The Ebola epidemic has been taking over the news. Do we really have all the facts? If Twitter and Facebook were our only sources of news, half of us would be dressed in protective clothing. We are a tweet away from getting the virus online. The fear mongering has to stop. Are we just caught up in consuming social media that we fail to do the research ourselves?
According to Twitter news sources say the Ebola virus could reach the UK and France by the 24th of October. Why are we so afraid? As much as this is a biological outbreak, it is also a psychological one. We have done our own research because we have seen how important it is to educate yourself. Below are some credible sources on the Ebola crisis:
How do we know it’s credible?
The World Health Organization has continuing Global Alert & Response Operation, which tracks the virus situation, sounds an alarm when necessary, and provides response logistics regarding the outbreak. It also has stories about people and towns that have overcame the virus.

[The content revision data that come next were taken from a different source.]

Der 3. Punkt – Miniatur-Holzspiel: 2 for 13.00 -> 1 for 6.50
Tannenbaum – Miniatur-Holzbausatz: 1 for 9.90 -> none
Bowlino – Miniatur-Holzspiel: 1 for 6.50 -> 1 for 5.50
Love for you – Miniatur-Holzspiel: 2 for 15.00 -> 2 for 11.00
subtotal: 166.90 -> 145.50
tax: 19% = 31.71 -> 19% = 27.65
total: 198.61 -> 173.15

A medical epidemiologist, Dr. Michael Kinzer who has lead a CDC medical team has actually travelled to Guinea to help fight Ebola. “Ebola is terrifying, but it is not as easy to catch as people think,” speaking to delegates.
Offers foreign travel & health advice for Londoners.
Doctors without Borders provide statistics on the latest news and updates from each country affected in West Africa and interviews from aid volunteers and doctors. It also provides charts regarding the widespread and intense transmission and dates as well.
The most effective way of stopping the virus is isolating patients and tracking people infected to stop transmission, due to the fact that it is a highly infectious disease because it takes a small amount of the virus for an infection to take place. Until a person starts showing symptoms, only then is it contagious.
So can you actually catch Ebola from touching a doorknob? NO. It is not an airborne disease; experts call it a “caregivers disease.” It is however, transmitted through direct intimate interactions with sick people or bodies which have become symptomatic.